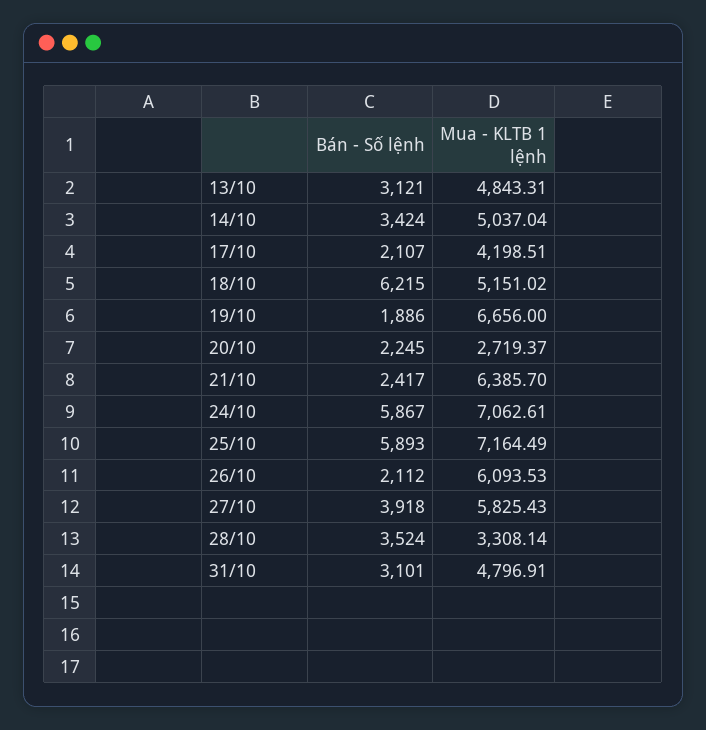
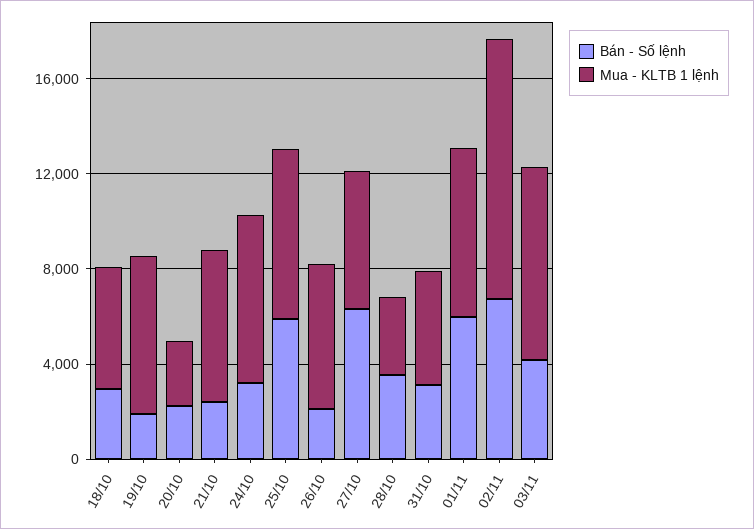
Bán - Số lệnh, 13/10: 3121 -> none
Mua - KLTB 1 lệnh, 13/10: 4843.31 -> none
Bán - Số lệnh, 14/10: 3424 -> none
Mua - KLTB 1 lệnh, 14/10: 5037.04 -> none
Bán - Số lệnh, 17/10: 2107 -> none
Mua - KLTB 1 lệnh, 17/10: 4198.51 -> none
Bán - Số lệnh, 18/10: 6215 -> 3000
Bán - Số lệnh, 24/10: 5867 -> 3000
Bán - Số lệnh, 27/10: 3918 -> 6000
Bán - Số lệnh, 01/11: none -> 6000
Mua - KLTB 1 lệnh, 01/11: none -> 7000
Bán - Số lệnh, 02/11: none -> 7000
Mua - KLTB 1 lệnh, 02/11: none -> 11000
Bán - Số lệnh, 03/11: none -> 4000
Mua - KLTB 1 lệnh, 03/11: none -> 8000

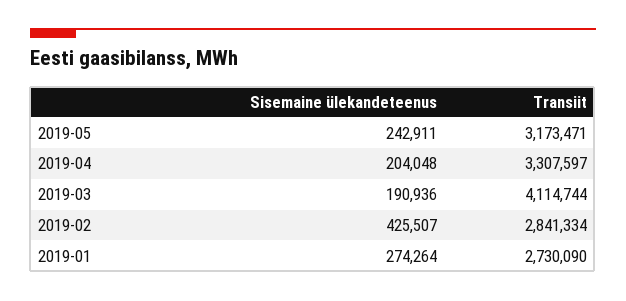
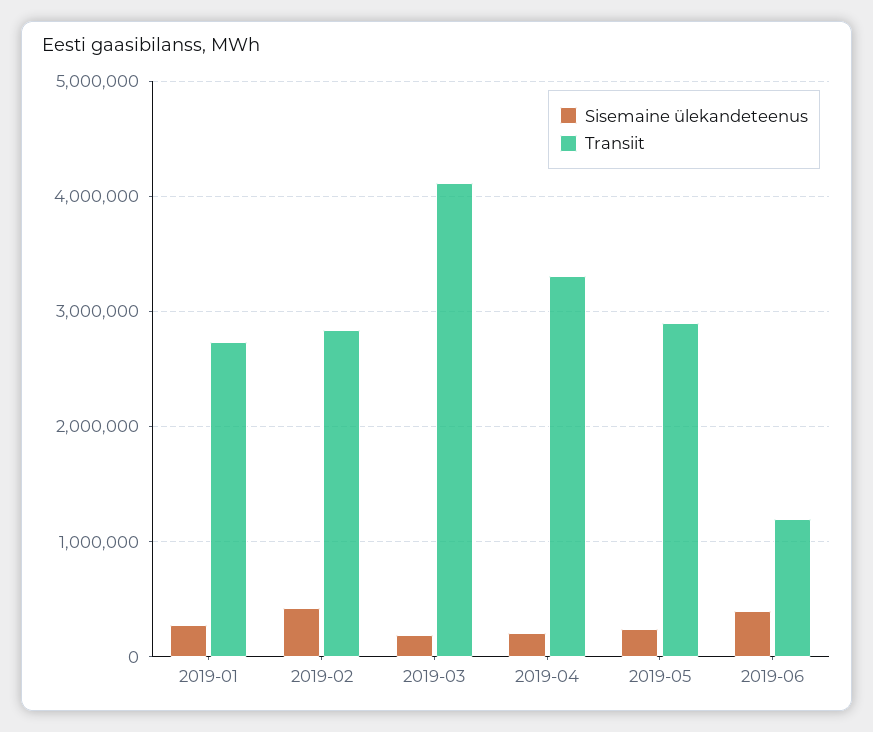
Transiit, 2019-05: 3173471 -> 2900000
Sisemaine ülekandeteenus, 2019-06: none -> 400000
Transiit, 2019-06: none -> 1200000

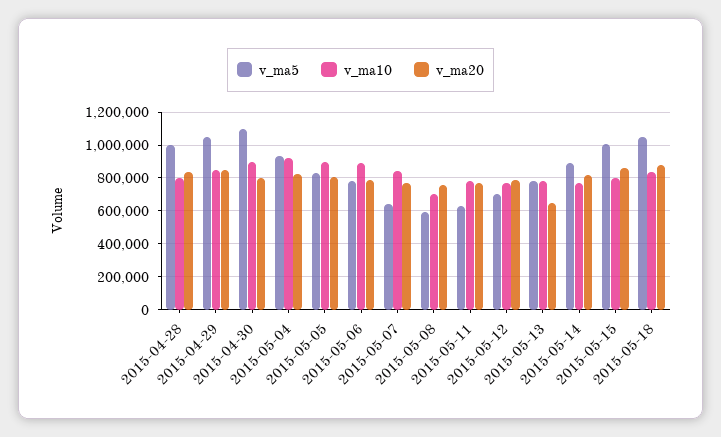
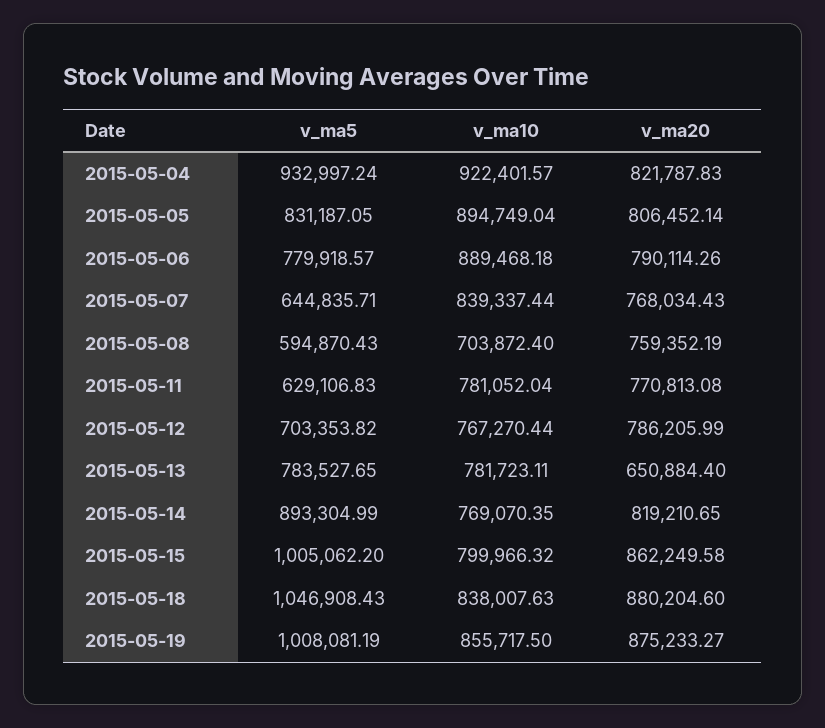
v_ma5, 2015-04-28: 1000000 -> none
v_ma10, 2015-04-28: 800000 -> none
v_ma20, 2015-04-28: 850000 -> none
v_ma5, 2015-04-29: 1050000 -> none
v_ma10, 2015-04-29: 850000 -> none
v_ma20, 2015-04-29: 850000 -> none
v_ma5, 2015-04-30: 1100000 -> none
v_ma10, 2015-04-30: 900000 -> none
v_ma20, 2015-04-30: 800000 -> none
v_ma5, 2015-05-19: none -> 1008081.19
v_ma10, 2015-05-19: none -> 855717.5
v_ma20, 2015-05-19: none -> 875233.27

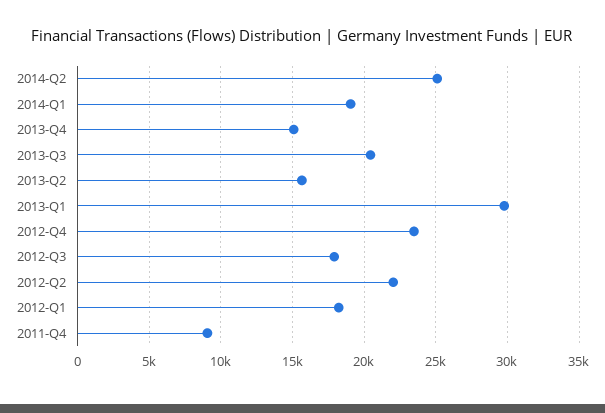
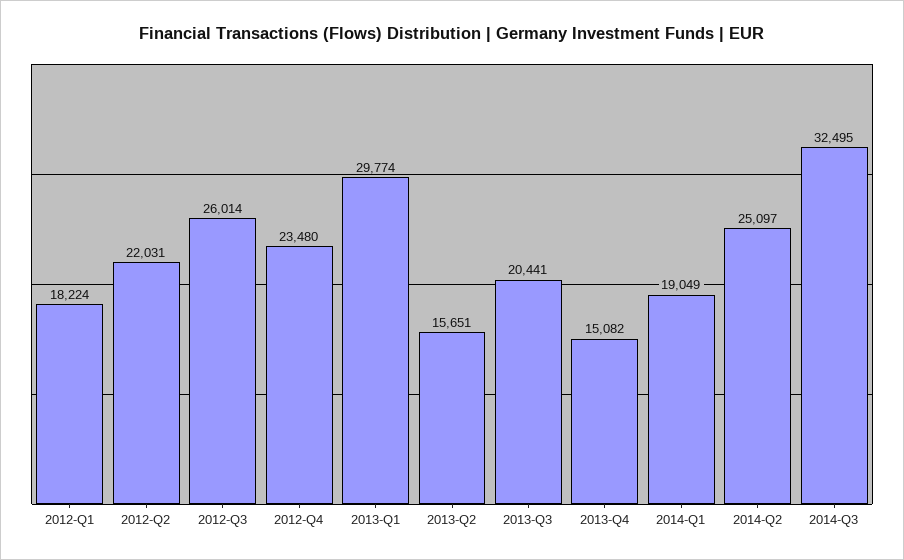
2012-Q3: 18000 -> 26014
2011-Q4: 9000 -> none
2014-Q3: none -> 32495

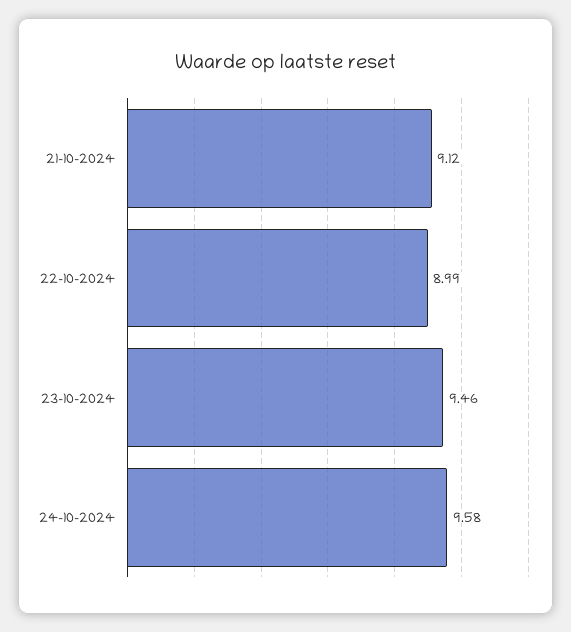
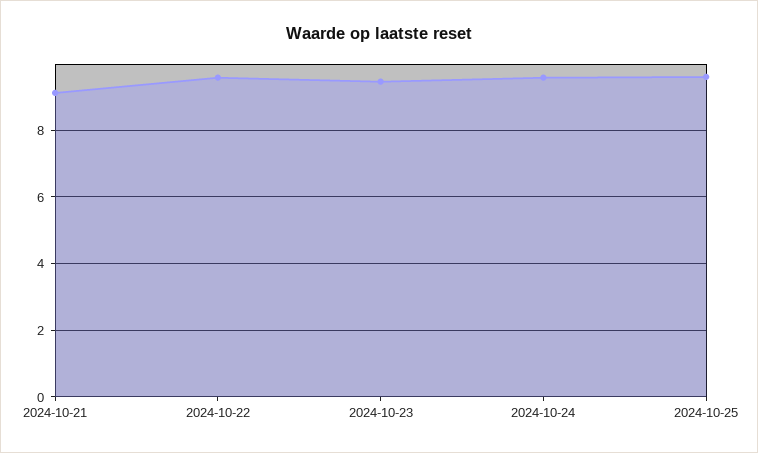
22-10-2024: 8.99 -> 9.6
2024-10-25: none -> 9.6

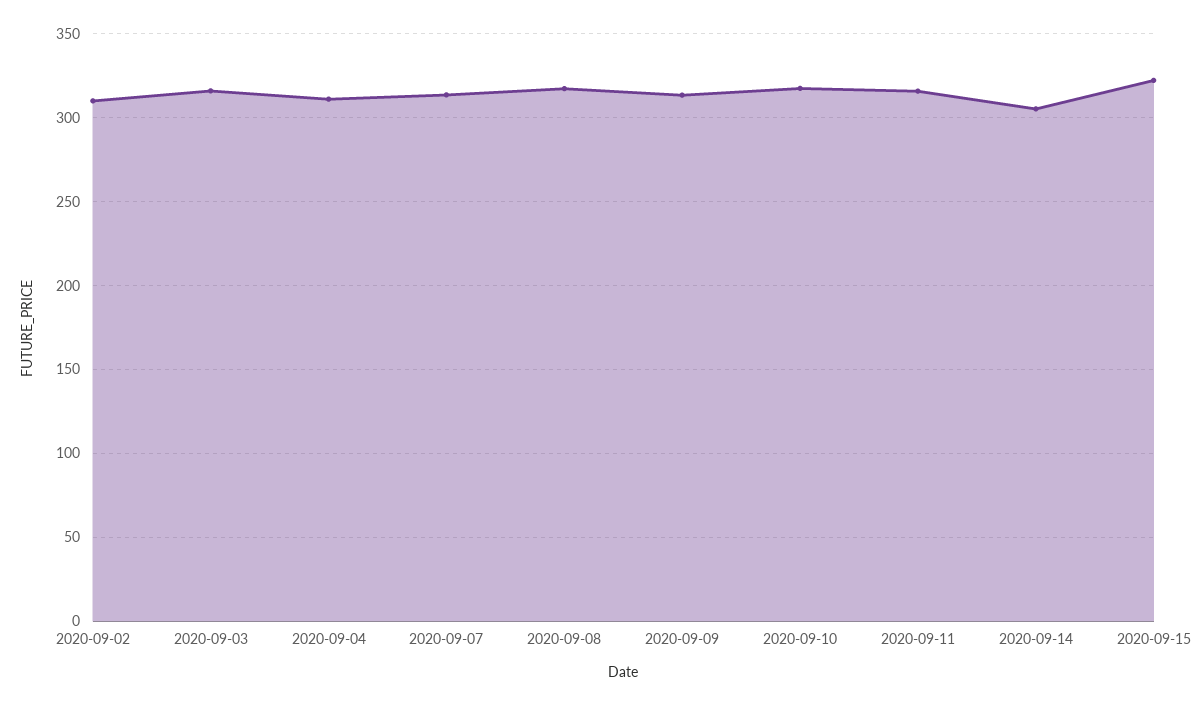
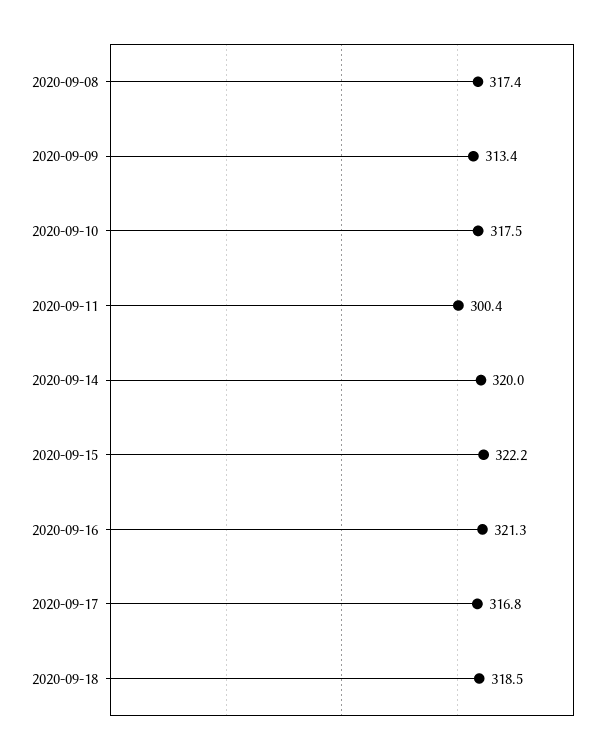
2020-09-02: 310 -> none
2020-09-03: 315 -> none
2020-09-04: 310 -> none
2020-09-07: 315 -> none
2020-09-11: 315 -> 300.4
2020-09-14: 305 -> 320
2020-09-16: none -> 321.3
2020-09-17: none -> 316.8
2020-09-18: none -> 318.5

Exercise requirements
Copy everything above from the line holding "Mua - KLTB 1 lệnh, 02/11: none -> 11000" down to the line holding "v_ma20, 2015-04-29: 850000 -> none", both ends included, exactly as it stands and without the pictures.

Result of this exercise
Mua - KLTB 1 lệnh, 02/11: none -> 11000
Bán - Số lệnh, 03/11: none -> 4000
Mua - KLTB 1 lệnh, 03/11: none -> 8000

Transiit, 2019-05: 3173471 -> 2900000
Sisemaine ülekandeteenus, 2019-06: none -> 400000
Transiit, 2019-06: none -> 1200000

v_ma5, 2015-04-28: 1000000 -> none
v_ma10, 2015-04-28: 800000 -> none
v_ma20, 2015-04-28: 850000 -> none
v_ma5, 2015-04-29: 1050000 -> none
v_ma10, 2015-04-29: 850000 -> none
v_ma20, 2015-04-29: 850000 -> none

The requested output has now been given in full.